The instructions said: "Special prosecutor Mueller is a puppet of the establishment. List scandals that took place when Mueller headed the FBI. Direct attention to the listed examples."
Other Kremlin-backed accounts on Twitter shared messages that encouraged Democrats and liberals to protest in the streets if Trump ever fired Mueller. These opposing messages highlight how the Russian trolls tried to inflame people on opposite sides of a major political issue.
They are media savvy
According to the filing, the Russians were familiar with the US media landscape, which includes mainstream news outlets, partisan websites, conspiracy websites, opinion-driven content and just about everything in between.

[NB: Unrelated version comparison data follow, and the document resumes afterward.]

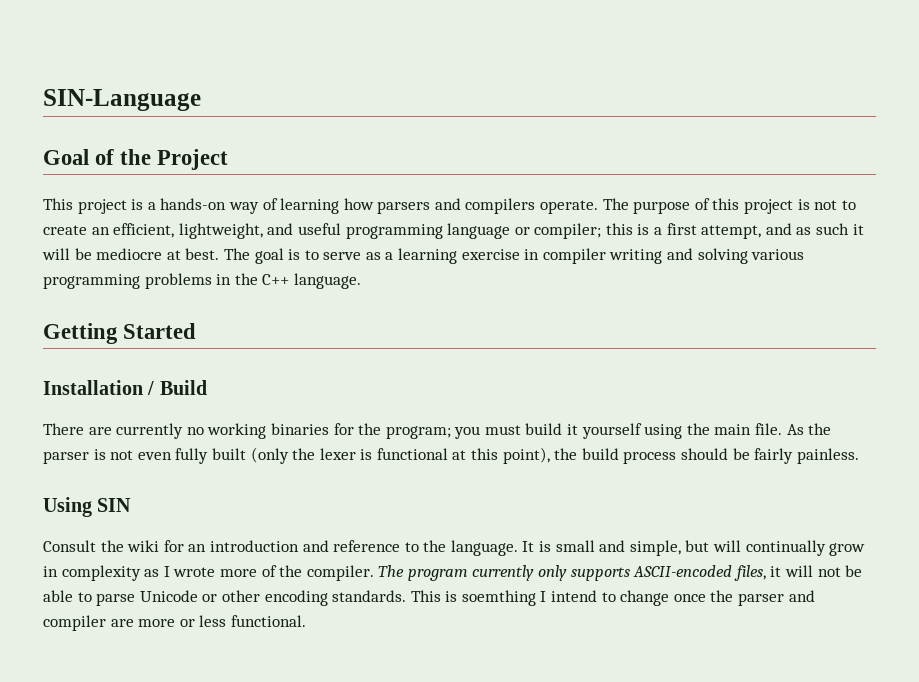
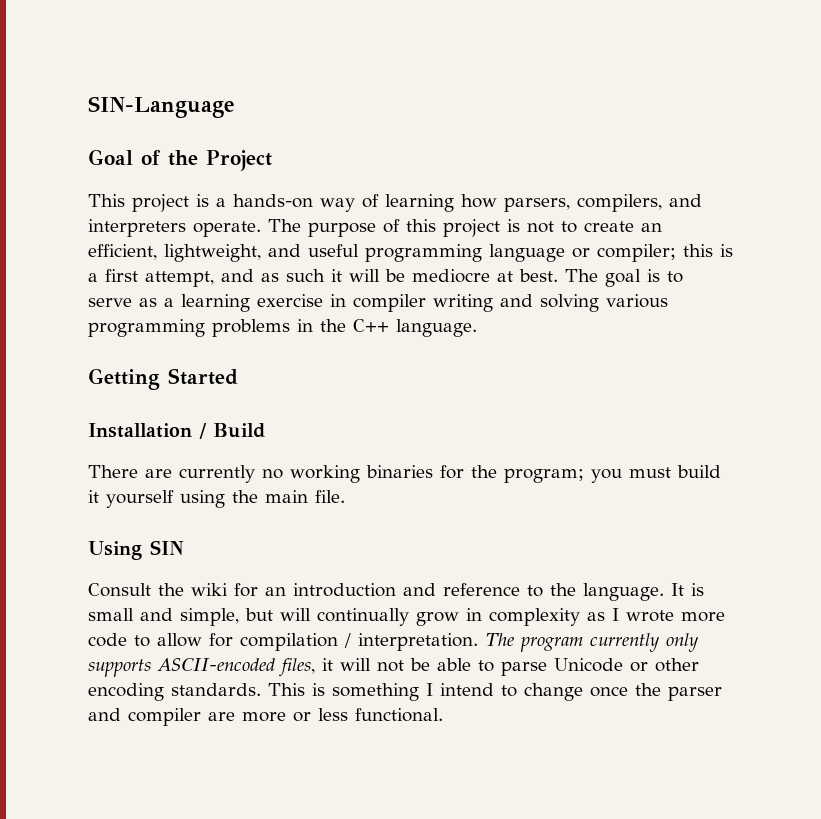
[377,198,536,214] parsers and compilers -> [504,194,702,212] [88,219,186,237] parsers, compilers, and interpreters
[786,423,832,435] [43,447,859,464] As the parser is not even fully built (only the lexer is functional at this point), the build process should be fairly painless. -> (345, 496) none
[261,565,374,581] of the compiler. -> [88,633,478,651] code to allow for compilation / interpretation.
[461,590,536,606] soemthing -> [332,683,419,701] something

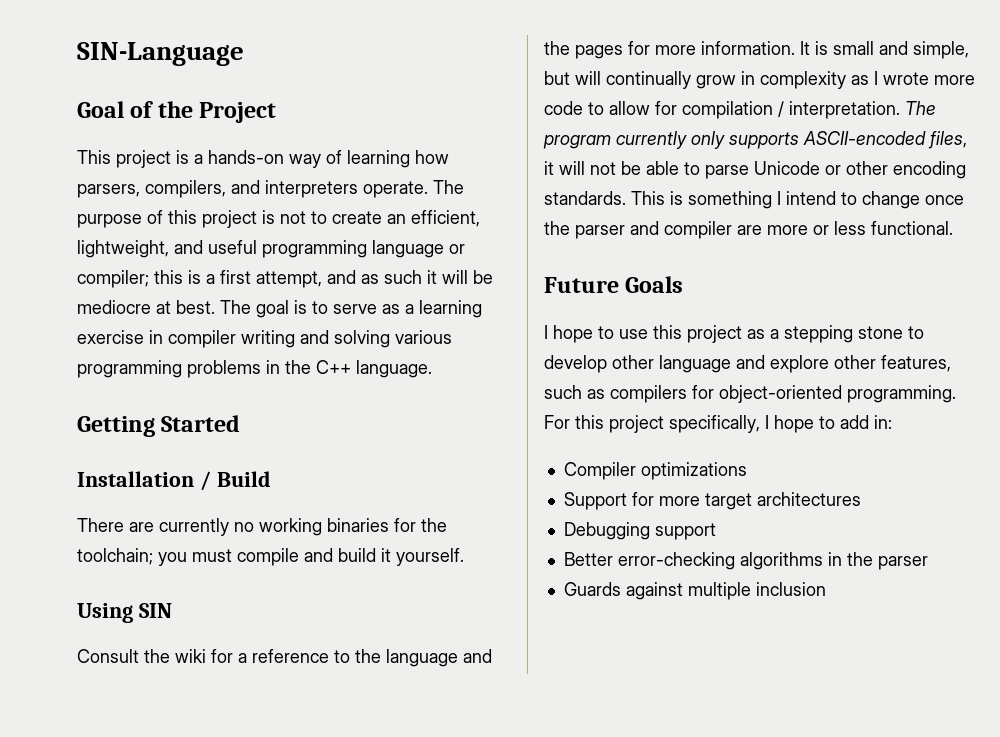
[504,468,584,483] program; -> [77,548,153,565] toolchain;
[677,465,721,478] [88,490,345,508] build it yourself using the main file. -> [237,548,464,566] compile and build it yourself.
[265,583,664,601] an introduction and reference to the language. -> [238,649,492,667] [544,41,795,59] a reference to the language and the pages for more information.
(443, 715) none -> [544,276,684,293] [544,325,924,343] [544,355,951,373] [544,385,956,403] [544,415,892,433] [563,462,747,480] [563,492,861,510] [563,522,716,540] [563,552,928,570] [563,582,826,600] // Future Goals // I hope to use this project as a stepping stone to develop other language and explore other features, such as compilers for object-oriented programming. For this project specifically, I hope to add in: // Compiler optimizations // Support for more target architectures // Debugging support // Better error-checking algorithms in the parser // Guards against multiple inclusion

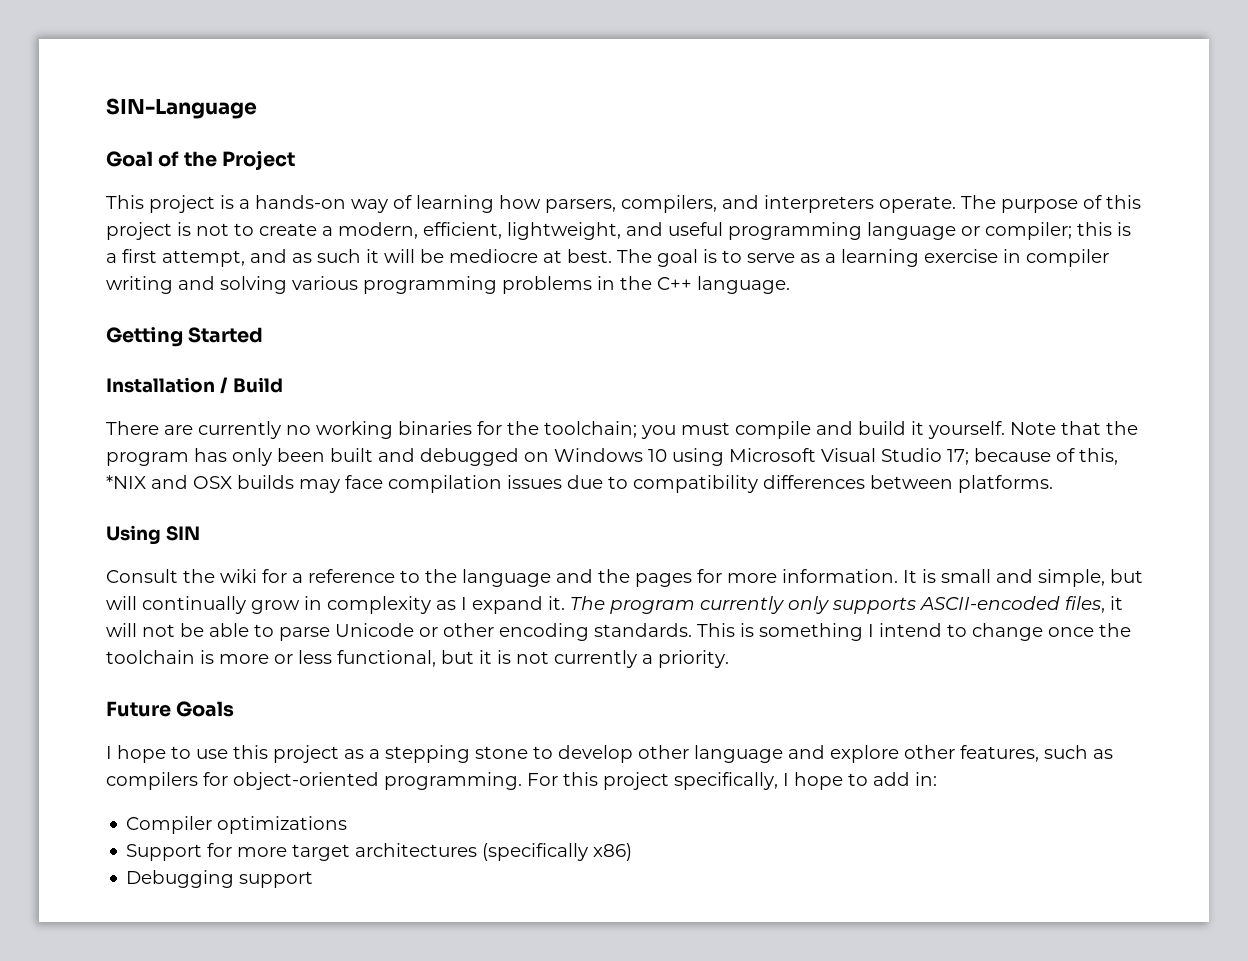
[387,214,406,224] an -> [322,222,418,239] a modern,
(464, 557) none -> [1010,421,1138,435] [106,448,1118,466] [106,475,1053,493] Note that the program has only been built and debugged on Windows 10 using Microsoft Visual Studio 17; because of this, *NIX and OSX builds may face compilation issues due to compatibility differences between platforms.
[883,72,975,85] [544,101,900,119] wrote more code to allow for compilation / interpretation. -> [472,596,565,614] expand it.
[575,221,953,239] parser and compiler are more or less functional. -> [106,650,729,668] toolchain is more or less functional, but it is not currently a priority.
(861, 499) none -> [482,843,633,861] (specifically x86)
[563,552,928,570] [563,582,826,600] // Better error-checking algorithms in the parser // Guards against multiple inclusion -> (314, 879) none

"If you write posts in a liberal group, ... you must not use Breitbart titles. On the contrary, if you write posts in a conservative group, do not use Washington Post or BuzzFeed's title," one troll farm manager wrote to his or her employees in October 2017, according to the complaint.
Posting articles from the right-wing outlet Breitbart in a Facebook group that proposes liberal causes could tip off unsuspecting Americans that the posts were not authentic or in character.
They are aware of intersectionality
The instructions show how the Russian trolls tried to manipulate the lesbian, gay, bisexual and transgender community. They also allegedly wanted to take advantage of racial divisions within LGBT audiences, and some of their instructions appear to lean on blatantly racist stereotypes.
"Colored LGBT are less sophisticated than white; therefore, complicated phrases and messages do not work," the instructions allegedly said. "Be careful dealing with racial content. Just like ordinary Blacks, Latinos, and Native Americans, colored LGBT people are very sensitive towards #whiteprivilege and they react to posts and pictures that favor white people."
Some parts of the Russians' efforts to target LGBT voters have already been revealed, including a Facebook group called "LGBT United" that posted some ads that went viral in 2016.
They went after California
Several sets of instructions told the trolls to spread inflammatory messages about California.
"Characterize the position of Californian sanctuary cities along with the position of the entire California administration as absolutely and completely treacherous and disgusting," one manager allegedly wrote, referring to cities that refuse to crack down on undocumented immigrants.
Trolls were also told to emphasize the issue of requiring Americans to show ID before voting. One manager told an employee to suggest that there was significant voter fraud in California.
"Emphasize that all illegal voters must be kept away from the ballot boxes at distances 'beyond artillery firing range.' ... Remind that the majority of the 'blue states' have no VOTER IDs, which suggests that large-scale falsifications are bound to be happening there."
They were self-aware
A dozen Russians who allegedly worked at the troll farm, and their oligarch patron, were indicted in February. The indictment was the first brought by Mueller against Russians, and it revealed for the first time the inner workings of the troll farm, known as the Internet Research Agency,
Instead of shying away from the spotlight, some of the trolls seized on the moment to double down on their influence campaign.
One Kremlin-linked Twitter account chimed in on the day of the indictment: "Russians indicted today: 13. Illegal immigrants crossing Mexican border indicted today: 0. Anyway, I hope that all those Internet Research Agency f***ers will be sent to gitmo."